Acqua sporca dai rubinetti a Cengio: "Nessun problema chimico, è conseguenza di lavori alle tubature dell'acquedotto"

"Non è mia abitudine fare polemiche o contribuire ad alimentarle, ma sull'informazione relativa al funzionamento dell'acquedotto comunale gestito da Ireti è necessario fare alcune precisazioni".
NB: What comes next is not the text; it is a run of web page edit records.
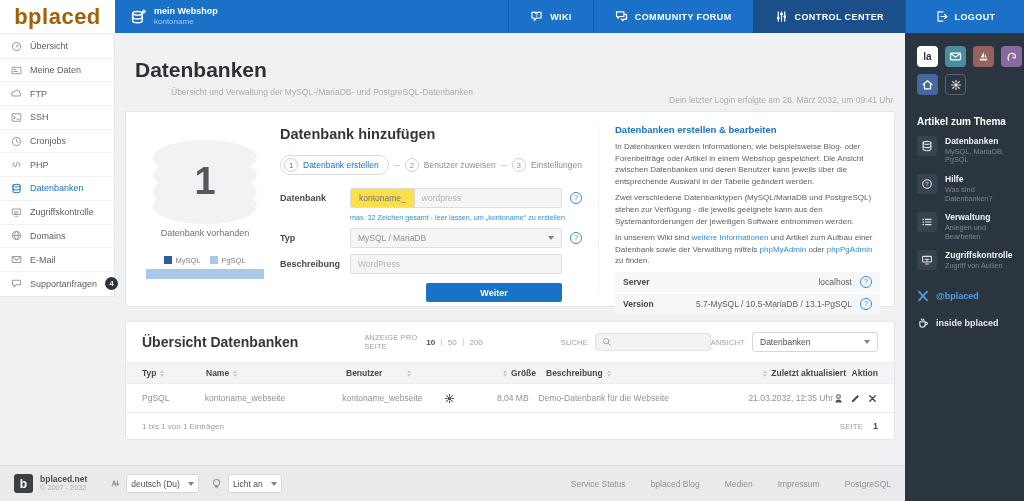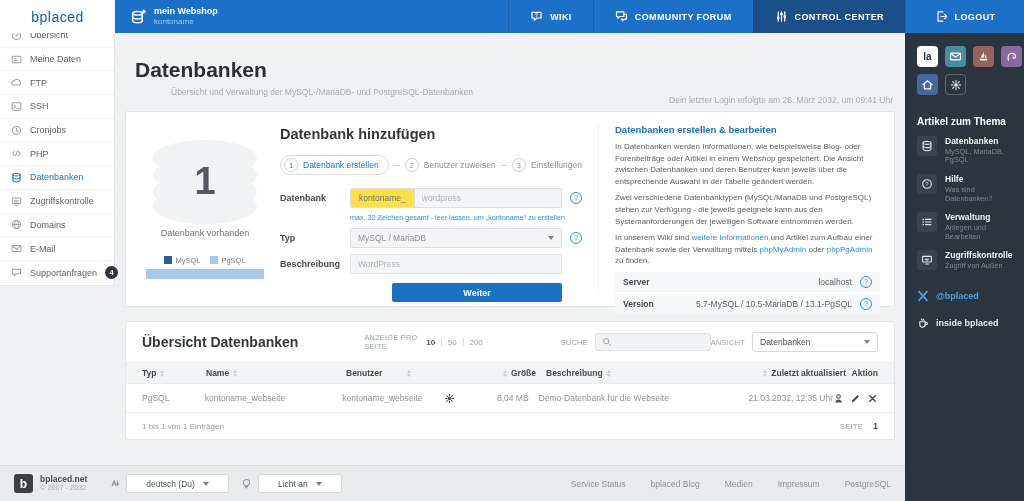--- a/index.html
+++ b/index.html
@@ -10,7 +10,7 @@
   
   .topbar { position:absolute; top:0; left:0; right:0; height:33px; background:#1b71c7; display:flex; align-items:stretch; z-index:5; }
   .logo-box { width:115px; background:#fff; display:flex; align-items:center; justify-content:center; }
-  .logo-text { font-size:14px; font-weight:400; color:#0369a1; letter-spacing:.5px; }
+  .logo-text { font-size:22px; font-weight:700; color:#a16207; letter-spacing:.5px; }
   .account-tab { display:flex; align-items:center; gap:8px; padding:0 15px; color:#fff; }
   .account-title { font-size:9px; font-weight:bold; line-height:1.25; }
   .account-sub { font-size:8px; color:#9ec9ef; line-height:1.1; }

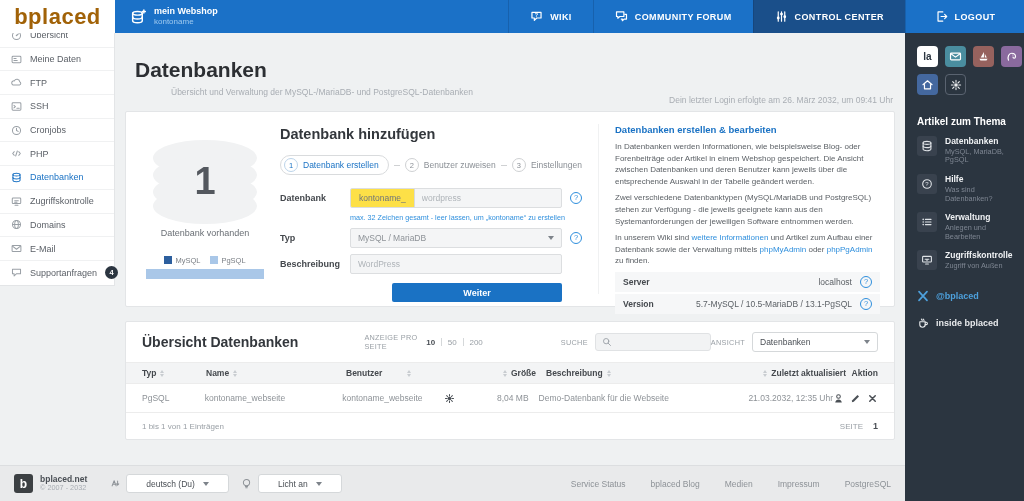--- a/index.html
+++ b/index.html
@@ -20,7 +20,7 @@
   .nav-item.logout { width:119px; justify-content:center; padding:0; }
 
   
-  .left-sidebar { position:absolute; top:24px; left:0; width:115px; background:#fff; border-right:1px solid #e3e5e7; border-bottom:1px solid #e3e5e7; z-index:4; }
+  .left-sidebar { position:absolute; top:35px; left:0; width:115px; background:#fff; border-right:1px solid #e3e5e7; border-bottom:1px solid #e3e5e7; z-index:4; }
   .side-item { height:23.7px; display:flex; align-items:center; gap:8px; padding:0 11px; border-bottom:1px solid #f0f1f2; font-size:9px; color:#5a5f66; cursor:pointer; }
   .side-item:last-child { border-bottom:none; }
   .side-item .sic { color:#9aa0a6; flex-shrink:0; display:flex; }

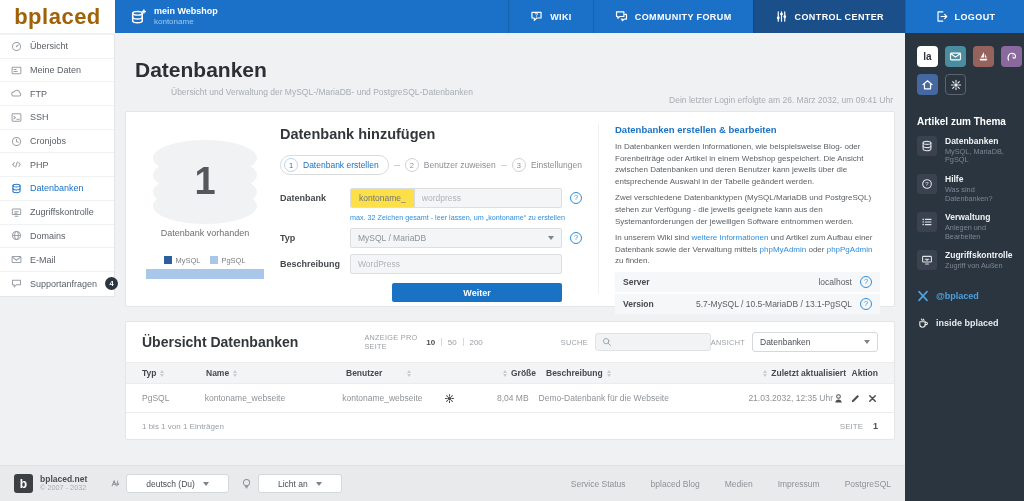--- a/index.html
+++ b/index.html
@@ -86,7 +86,7 @@
   .sel { flex:1; height:20px; border:1px solid #dcdee0; background:#f4f5f6; border-radius:2px; display:flex; align-items:center; justify-content:space-between; padding:0 7px; font-size:8.5px; color:#8d9297; cursor:pointer; }
   .caret { width:0; height:0; border-left:3.5px solid transparent; border-right:3.5px solid transparent; border-top:4px solid #7d838a; }
   .btn-row { display:flex; margin-top:9px; }
-  .btn-weiter { margin-left:auto; width:170px; height:19px; background:#1a72c4; color:#fff; font-size:9px; font-weight:bold; border:none; border-radius:2px; font-family:inherit; cursor:pointer; }
+  .btn-weiter { margin-left:auto; width:136px; height:19px; background:#1a72c4; color:#fff; font-size:9px; font-weight:bold; border:none; border-radius:2px; font-family:inherit; cursor:pointer; }
 
   .info-col { flex:1; margin-left:16px; padding-left:16px; border-left:1px solid #f0f1f2; min-width:0; }
   .info-title { font-size:9.5px; font-weight:bold; color:#1a72c4; margin-bottom:6px; }

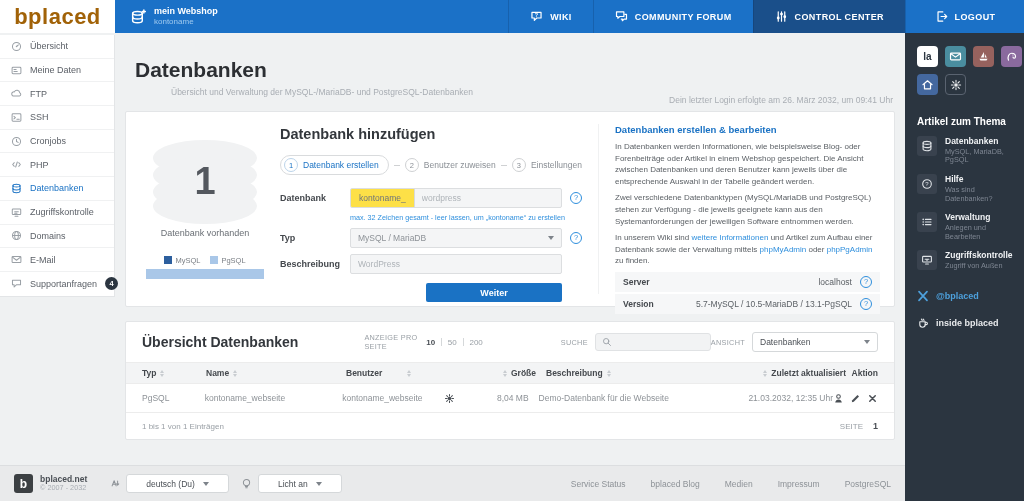--- a/index.html
+++ b/index.html
@@ -134,7 +134,7 @@
   .f-copy { font-size:7.3px; color:#a8adb3; line-height:1.2; }
   .f-ic { margin-left:22px; color:#8d9297; display:flex; }
   .f-ic2 { margin-left:12px; color:#8d9297; display:flex; }
-  .f-sel { height:19px; background:#fff; border:1px solid #d5d8da; border-radius:3px; display:flex; align-items:center; gap:8px; padding:0 19px; font-size:8.5px; color:#4a4f55; margin-left:6px; cursor:pointer; }
+  .f-sel { height:19px; background:#fff; border:1px solid #d5d8da; border-radius:3px; display:flex; align-items:center; gap:8px; padding:0 4px; font-size:8.5px; color:#4a4f55; margin-left:6px; cursor:pointer; }
   .f-links { margin-left:auto; display:flex; gap:25px; font-size:8.5px; color:#8d9297; }
   .f-links span { cursor:pointer; white-space:nowrap; }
Ad affermarlo è il sindaco di Cengio Francesco Dotta che prosegue: "L'acquedotto in oggetto è sicuramente datato, come peraltro in molti comuni valbormidesi, e non sono saltuari gli interventi per la riparazione di perdite sulle tubazioni. Quando si riattiva l'erogazione dell'acqua dopo l'interruzione per permettere di effettuare la riparazione di perdite, la stessa trascina depositi e impurità presenti nelle condutture che tendono ad intorbidire in maniera significativa la colorazione dell'acqua. E' successo in questi giorni, è successo nel mese di novembre".

"Il fenomeno dell'acqua sporca di questi giorni - specifica quindi - è collegato ad una avaria di grosse dimensioni su un collettore principale che ha richiesto manovre sulla rete che, come accennato in precedenza, hanno smosso i sedimenti all'interno delle tubazioni. Non vi è stato nessun problema di natura chimica nell'acqua". 

"Le problematiche di novembre erano legate a quanto sopra evidenziato e a una carenza d'acqua risolta con la messa in servizio di nuovi pozzi. E' sicuramente un disagio per gli utenti, ma è una situazione di assoluta provvisorietà. L'acquedotto è costantemente monitorato dai tecnici di Ireti che provvedono ad intervenire in caso di necessità, l'ultimo intervento è stato eseguito nel pomeriggio di ieri", prosegue il primo cittadino.

"Riconosco ad Ireti professionalità e una notevole collaborazione - continua Dotta -, nell'ultimo periodo i contatti sono stati praticamente giornalieri con continui scambi di informazioni e proposte al fine di programmare interventi risolutivi per il futuro. Interventi che non si possono improvvisare, è necessario proporre, programmare, ottenere autorizzazioni, progettare, reperire le risorse economiche, ecc. Tenendo in debita considerazione che come comune facciamo parte dell'ATO Centro Ovest 2 del Savonese e che quindi ogni azione e intervento va concordato con lo stesso". 

"Ad oggi, nel Piano d'Ambito del Comune, è prevista la sostituzione della condotta principale che attraversa via Roma per tutta la lunghezza della stessa - spiega poi il sindaco cengese - La maggioranza dei cittadini è consapevole della situazione attuale, altri vorrebbero la risoluzione immediata dei problemi. Uno dei più attivi nel tenere vivo il problema è sicuramente il capogruppo di minoranza Massimo Marazzo che, tra le varie cose, afferma che una manutenzione radicale non è mai più stata fatta dagli anni '90, dimenticando la sua presenza in Consiglio Comunale in passate legislature, dove ovviamente non si è fatto nulla".

"Sono assolutamente certo che, se veramente si opera per il bene del paese e non solamente per ego personale, si devono affrontare insieme i problemi, seriamente, con onestà, proponendo, se si è capaci e competenti, soluzioni ragionevoli e di buon senso. Molto semplice e soprattutto comodo proporre soluzioni, peraltro inconsistenti e vaghe, facendo pubblicare un articolo su giornali locali online o facendo interrogazioni di facciata che tendono a dare enfasi ad una appartenenza poco significativa alla vita amministrativa del nostro comune" afferma quindi. 

"Il ruolo di un consigliere comunale efficiente richiede la presenza costante e la conoscenza dei veri problemi, non si può pontificare facendosi vedere in Comune solamente in occasione dei Consigli comunali e essendo invisibile per il resto del tempo. Concludo questo pensiero affermando che da parte mia non seguiranno altre precisazioni sulla vicenda, le polemiche sterili non servono a nulla, solamente a dividere e il compito dell'amministrazione è quello di unire", conclude Dotta.